China Lockdown Cuts Supplies

China Lockdown Cuts Supplies
Empty streets are seen during the second stage of a COVID-19 lockdown in the Yangpu district of Shanghai, China, on April 1, 2022. (STR/AFP via Getty Images)
Anders Corr
4/30/2022
Updated:
5/4/2022
0:00
News Analysis

China’s COVID lockdowns are grinding the country’s manufacturing to a halt and alarming global business leaders who depend on the country for parts and manufacturing.

The CEO of Mercedes Benz, Ola Kallenius, told Bloomberg on April 29 that “new lockdowns in China, in Shanghai but also in other places in China, affects the business and also the supply chains in China but also globally.”
A senior executive from an international supplier that manufactures in China, India, and Vietnam warned in an April 29 South China Morning Post article that lockdowns in Beijing are making China less competitive for companies that have a choice and are constantly comparing business locations on metrics of stability, labor cost, and logistics.

“It is crucial that the current draconian COVID policies in China cannot be normalized,” she said. “The current strict epidemic prevention policy will make [Beijing] lose points in the future.”

According to a Nikkei Asia analysis reported on April 28, approximately half of the 200 top suppliers to Apple manufacture in the environs of Shanghai, where coronavirus lockdowns are some of the strictest in the world, including traffic restrictions and mass lockdowns when a single case is discovered. This, despite the relatively low fatality rates of, and difficulty controlling, the highly contagious Omicron variant.

The affected Apple suppliers range from iPhone and iPad assemblers “to makers of components such as displays, printed circuit boards, thermal parts, batteries, and acoustic components,” according to the Financial Times.

Customers shop at Apple's flagship store for smart products on Nanjing Road pedestrian street in Shanghai, on Feb. 23, 2022. (Costfoto/Future Publishing via Getty Images)
Customers shop at Apple's flagship store for smart products on Nanjing Road pedestrian street in Shanghai, on Feb. 23, 2022. (Costfoto/Future Publishing via Getty Images)

The problems in China sourcing this month and last will continue affecting global supply chains throughout the summer, according to multiple reports. This will decrease the supply of finished goods and increase price inflation.

The remedy, according to some, will be higher interest rates offered by the U.S. and European governments to pull money out of the private economy. That will decrease demand for goods, bringing prices down but increasing the risk of business loss, unemployment, and recession.

Raising interest rates to target inflation makes more sense when the inflation is due to government overspending and overprinting of money. It makes less sense when it’s because of supply issues. In the latter case, the remedy should be support of domestic industry, including, most importantly, where there are supply chain bottlenecks.

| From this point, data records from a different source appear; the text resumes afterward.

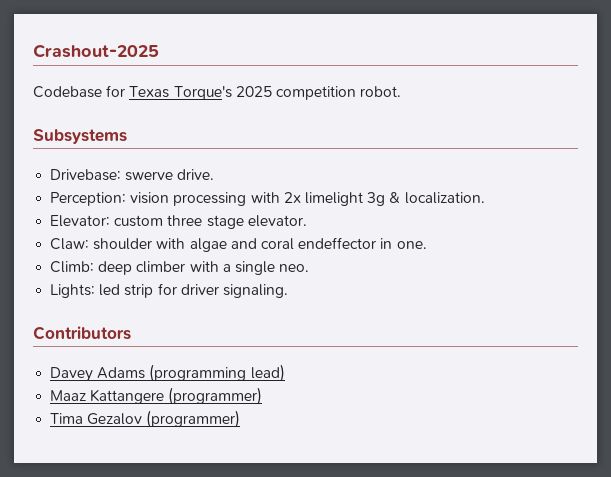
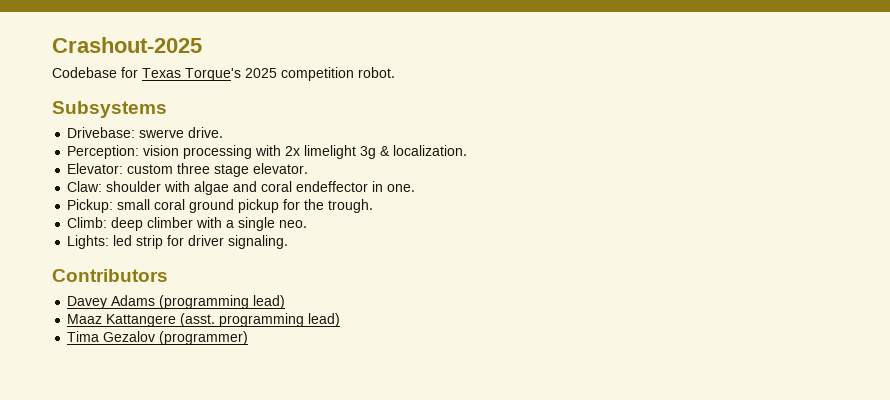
+ Pickup: small coral ground pickup for the trough.
- Maaz Kattangere (programmer)
+ Maaz Kattangere (asst. programming lead)

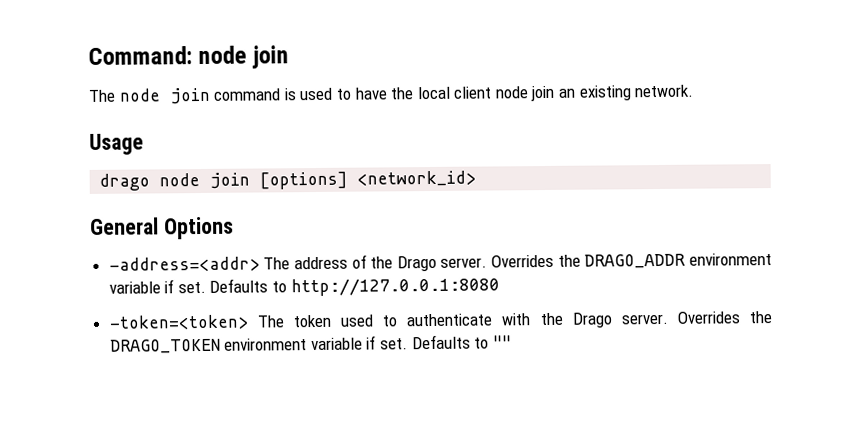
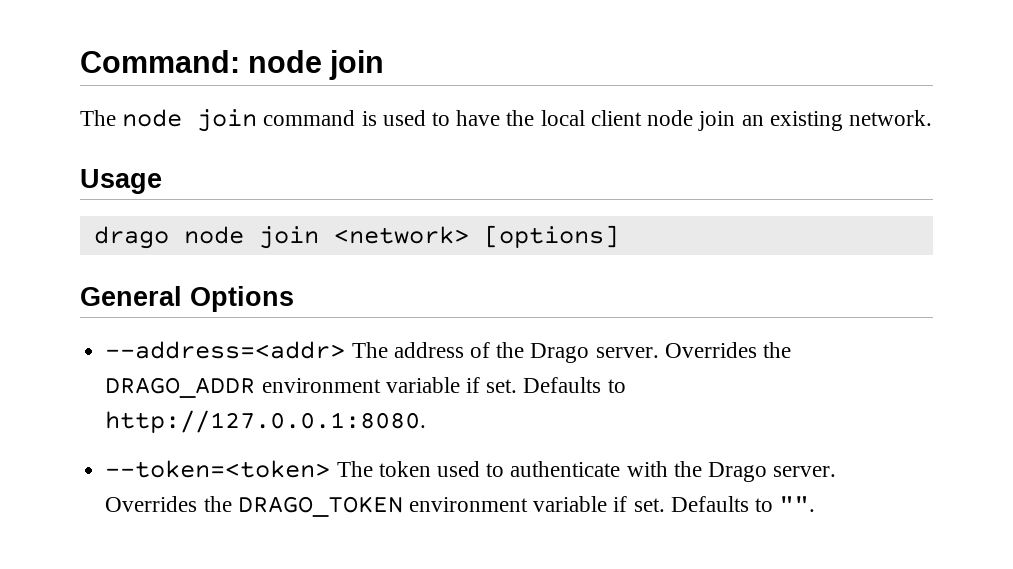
- drago node join [options] <network_id>
+ drago node join <network> [options]
- -address=<addr> The address of the Drago server.
+ --address=<addr> The address of the Drago server.
- Defaults to http://127.0.0.1:8080
- -token=<token> The token used to authenticate with the Drago server.
+ Defaults to http://127.0.0.1:8080.
+ --token=<token> The token used to authenticate with the Drago server.
- Defaults to ""
+ Defaults to "".

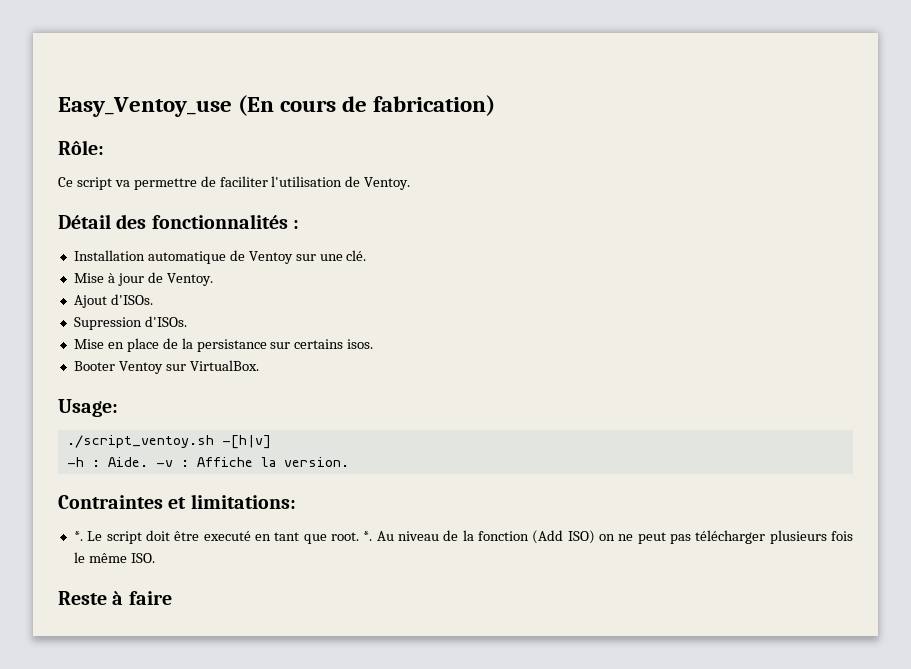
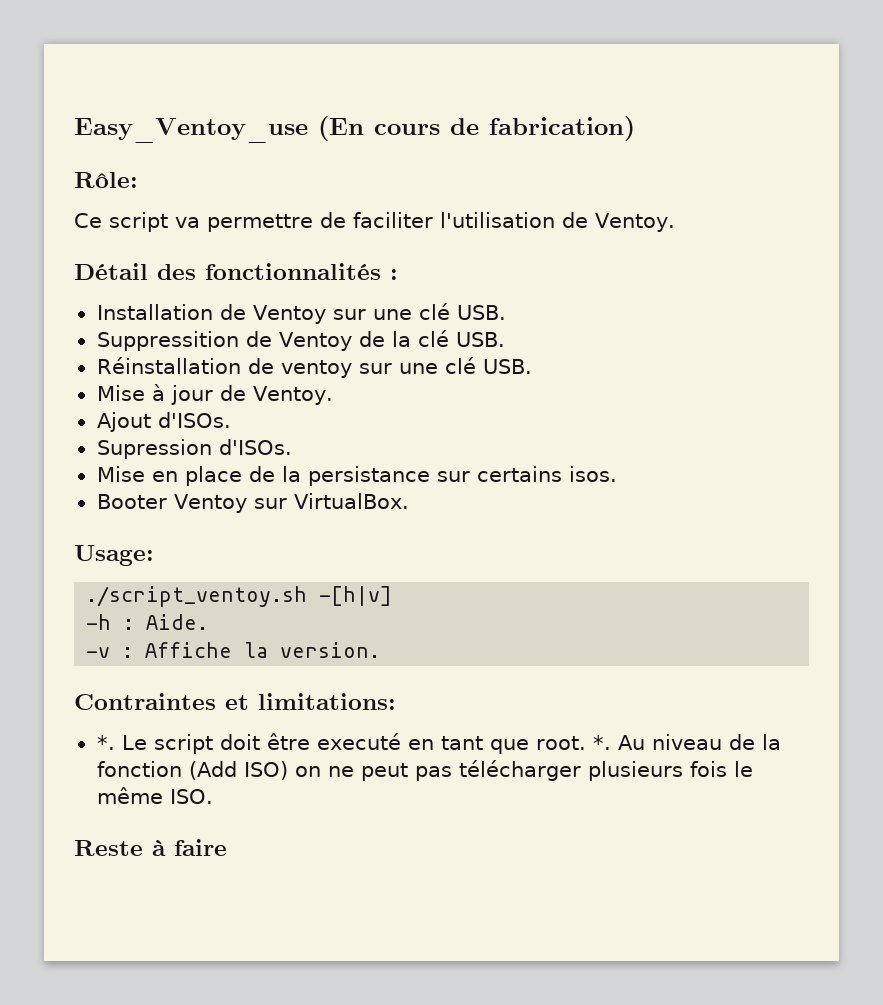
- Installation automatique de Ventoy sur une clé.
+ Installation de Ventoy sur une clé USB.
+ Suppressition de Ventoy de la clé USB.
+ Réinstallation de ventoy sur une clé USB.
- -h : Aide. -v : Affiche la version.
+ -h : Aide.
+ -v : Affiche la version.

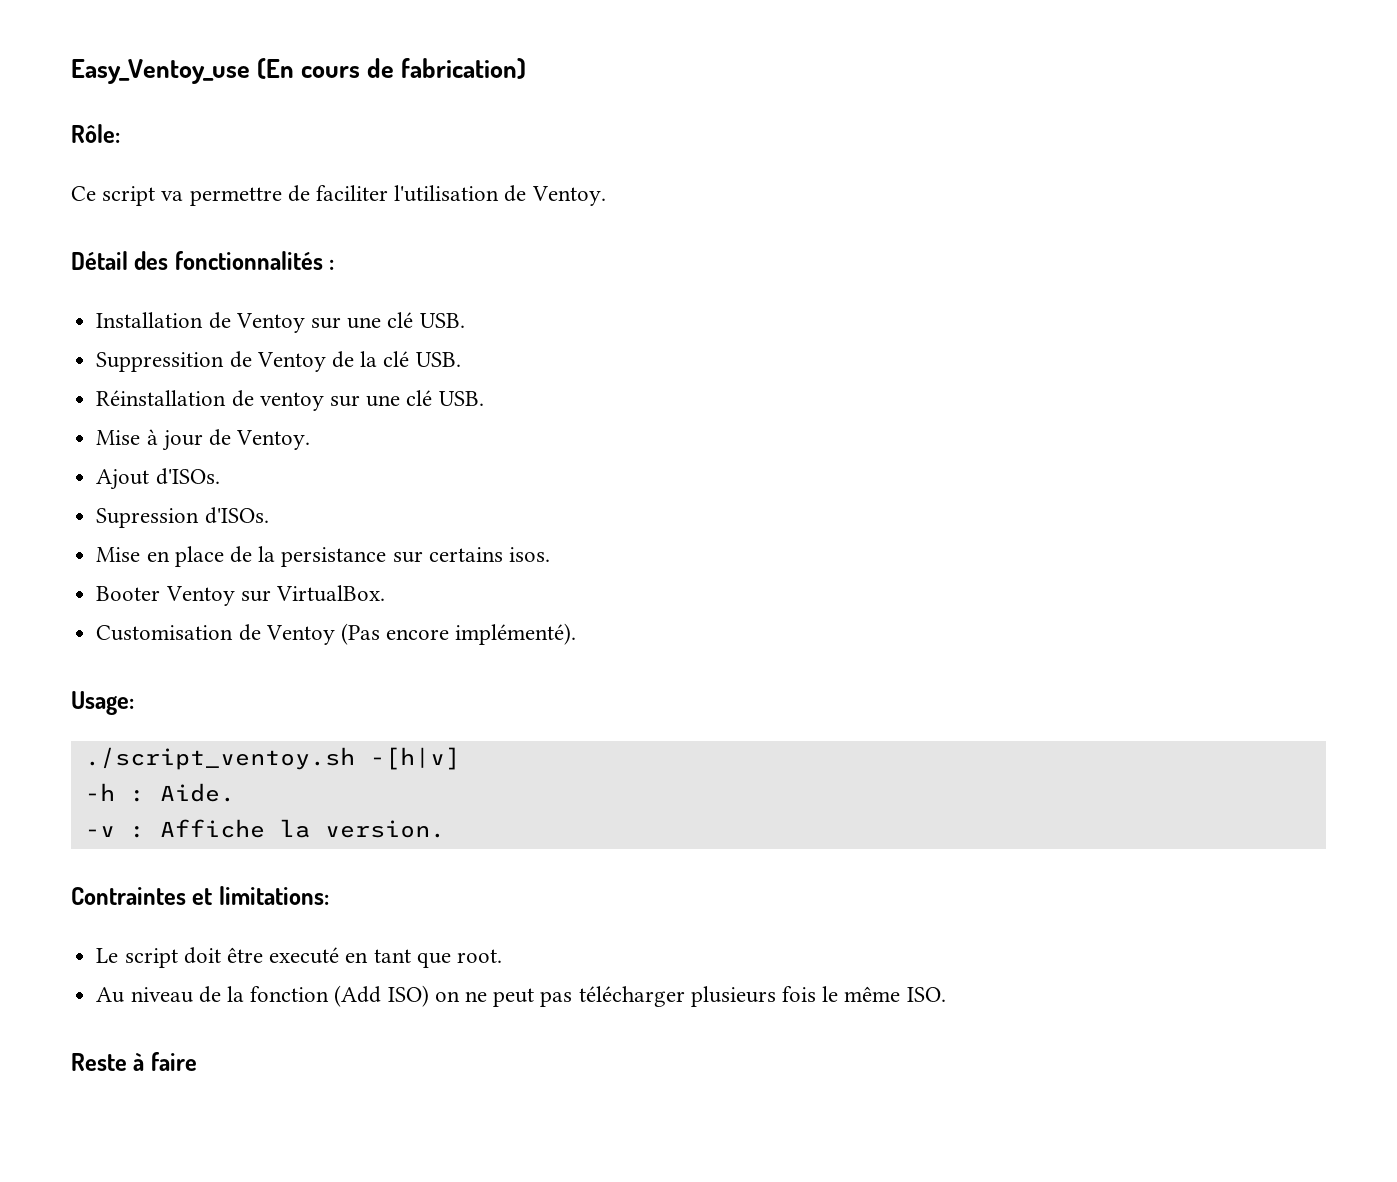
+ Customisation de Ventoy (Pas encore implémenté).
  Contraintes et limitations:
- *. Le script doit être executé en tant que root. *. Au niveau de la fonction (Add ISO) on ne peut pas télécharger plusieurs fois le même ISO.
+ Le script doit être executé en tant que root.
+ Au niveau de la fonction (Add ISO) on ne peut pas télécharger plusieurs fois le même ISO.

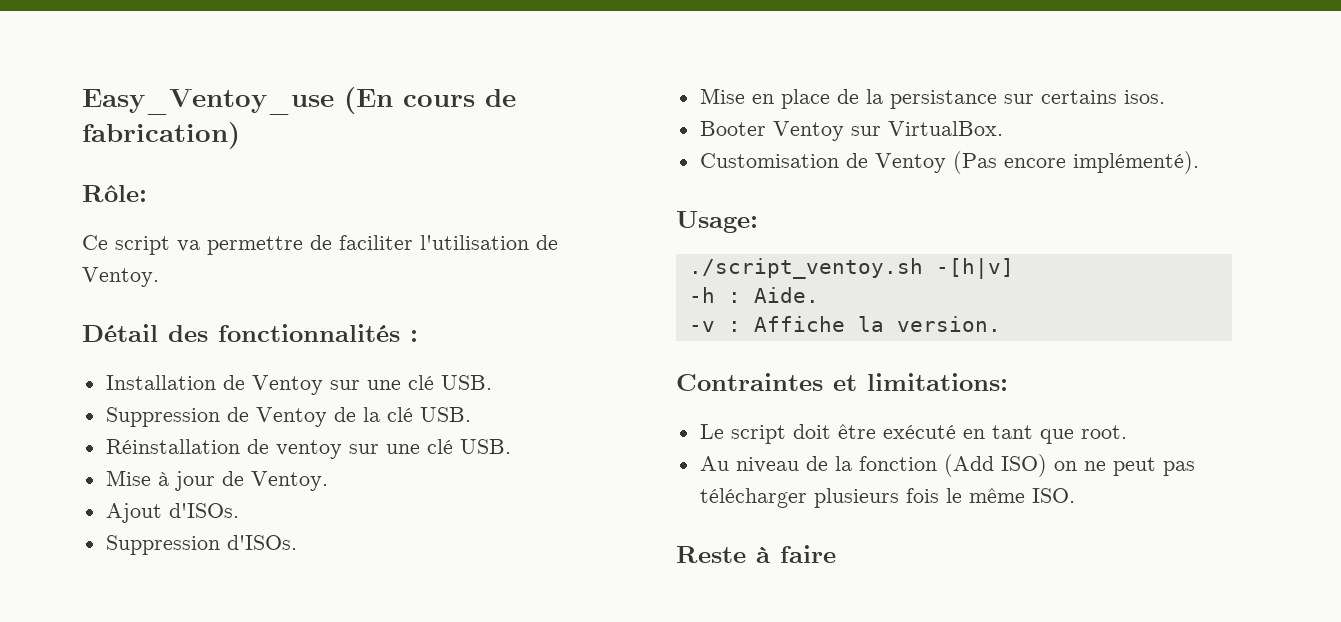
- Suppressition de Ventoy de la clé USB.
+ Suppression de Ventoy de la clé USB.
- Supression d'ISOs.
+ Suppression d'ISOs.
- Le script doit être executé en tant que root.
+ Le script doit être exécuté en tant que root.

Suppose money is pulled out of the economy through higher interest rates offered for government debt in the context of broken supply chains. In that case, the government should put money back into the economy through targeted subsidies of domestic manufacturing that provide the missing inputs.

In addition to COVID lockdowns in China, Kallenius mentioned two other effects on Mercedes’s operations. First, the lack of microchips used in everything from toasters to cars; second, the Ukraine war, which threatens a supply shock if Russia turns off the gas.

Kallenius said, “We work very closely with the German government” on energy independence as a “top priority.”

European and North American governments could also work closely with businesses to fix the mistake of too much offshoring and foreign sourcing. They should strategically subsidize supply chains to domesticize microchip manufacturing and decouple from China’s supply lines, in addition to sourcing energy from friends rather than adversaries.

Some have called for “reshoring,” while others add the need to establish supply line sourcing to allied nations. Europe, for example, can’t source its own hydrocarbons. The answer, to use a term minted by U.S. Treasury Secretary Janet Yellen, is “friend-shoring.”

That the Treasury Department mints more than currency during an inflationary period is a good sign for business.

But left to themselves, businesses will almost always ignore the negative externalities of their sourcing to maximize profits. Improving their sourcing from a public good perspective requires moving the goalposts through the award of subsidies to companies that provide positive externalities and the imposition of tariffs on those that cause negative externalities. An example of a negative externality is the empowering of dictators caused by sourcing from Russia and China.

Subsidies and tariffs, known jointly as “industrial policy,” used to be dirty words among economists. After China’s lockdowns, the semiconductor shortage, and the energy crisis from Russian President Vladimir Putin’s war, it should be cleaned up and made ready to rumble.

Views expressed in this article are opinions of the author and do not necessarily reflect the views of The Epoch Times.
Anders Corr has a bachelor's/master's in political science from Yale University (2001) and a doctorate in government from Harvard University (2008). He is a principal at Corr Analytics Inc., publisher of the Journal of Political Risk, and has conducted extensive research in North America, Europe, and Asia. His latest books are “The Concentration of Power: Institutionalization, Hierarchy, and Hegemony” (2021) and “Great Powers, Grand Strategies: the New Game in the South China Sea" (2018).